They say there’s no such thing as a free lunch. There’s certainly no such thing as a free-trade agreement that survives Congress without breaking a sweat. At least not these days.
A trade deal with Oman is illustrating the point right now. Last week, the Senate approved it by a vote of 60 to 34. That’s good news, because the pact makes common sense. But it’s becoming harder and harder to pass even the most commonsensical of free-trade agreements.
Oman is an important American ally in a critical part of the world, occupying a strategic position at the mouth of the Persian Gulf. We should forge strong ties to this small nation if only for reasons of national security, especially as the situation in Iran becomes more vexing. Fortunately, the Oman trade deal also makes economic sense: Two years ago, the United States exported $330 million in goods to Oman. With trade barriers coming down, this figure will do nothing but rise.
“The United States will gain much from this new economic partnership,” said U.S. Trade Representative Susan Schwab. “The agreement will create jobs and economic growth here at home and promote democracy, prosperity, and hope in the Middle East.”
Despite this, protectionists struggled to defeat the agreement with Oman. First, they tried to revive and relive the Dubai Ports controversy. They suggested–falsely–that a trade deal with Oman would leave American ports vulnerable to terrorists. This allegation was absurd – the deal has nothing to do with port security. Yet the Dubai Ports flap caused so much political damage earlier this year that its resurrection in this context probably was inevitable even if it was irresponsible.
Opponents of the deal also rode their standard hobbyhorse of labor rights, claiming that Oman exploits workers to such an obscene degree that it would be a disgrace to contemplate the exchange of goods and services with it. They fail to understand that Oman is a developing country, and that the only way it will continue to develop in a positive direction is if it has an opportunity to grow economically. What’s more, Oman is on the verge of passing labor standards that arguably are stronger than those in Bahrain, whose free-trade agreement with the United States passed the Senate last year on a voice vote.
The Senate’s 60 votes for free trade with Oman mark an improvement over the Central American Free Trade Agreement, which managed to attract only 54 votes in favor. But it’s also a far cry from the 85 votes in favor of a pact with Morocco. The Bush administration has promoted the concept of a Middle East Free Trade Agreement, and so far Congress has finalized trade deals with Bahrain, Israel, Jordan, and Morocco. Oman is proving to be the toughest sell of the bunch.

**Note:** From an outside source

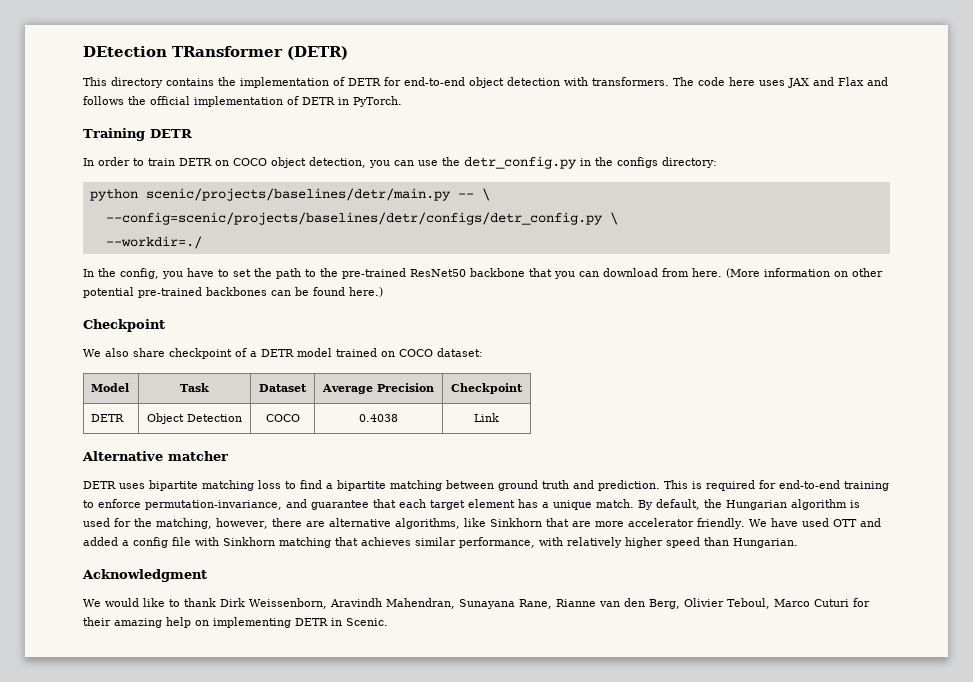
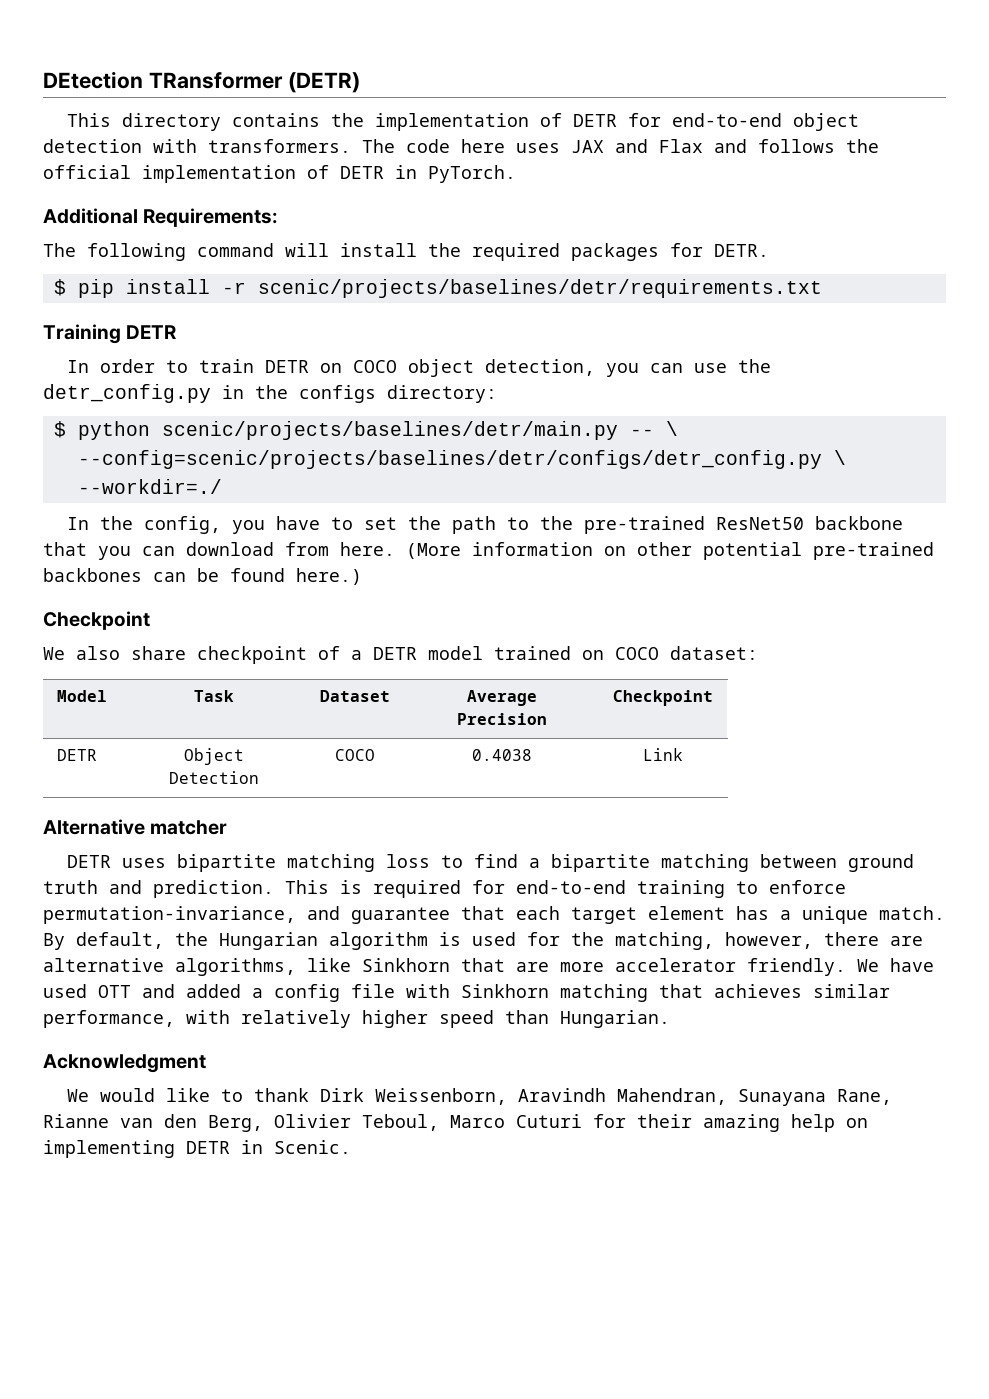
(402, 101) none -> [43,208,279,227] [43,243,769,261] [53,279,822,298] // Additional Requirements: // The following command will install the required packages for DETR. // $ pip install -r scenic/projects/baselines/detr/requirements.txt
(717, 162) none -> [53,421,66,438] $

The bottom line is that the congressional consensus for free trade isn’t dead, but neither is it thriving. A major problem is the partisan bickering that intensifies as elections approach, moving common sense and good economics into the back seat.
The next test will come in the House of Representatives, which is scheduled to consider the Oman agreement this month. The Ways and Means Committee recently approved the measure, which will now head to the floor for a final vote.
After that come two more near-future challenges: Approving a free-trade agreement with Peru and permanent normal trade relations with Vietnam.
The agreement with Peru may generate some of the same sentiments that made last year’s CAFTA vote so difficult. Passage seems likely, but it will be interesting to see how many members of Congress decide to back it. Upcoming November elections will be closer and the pandering for votes will be in full swing.
Congress also is expected to normalize trade with Vietnam. There is enormous political pressure to accomplish this before President Bush visits Vietnam in November.
None of it will be easy. When it comes to free trade, there are no free lunches and no free votes.
Dean Kleckner chairs Truth About Trade and Technology. He is an Iowa farmer and past president of the American Farm Bureau.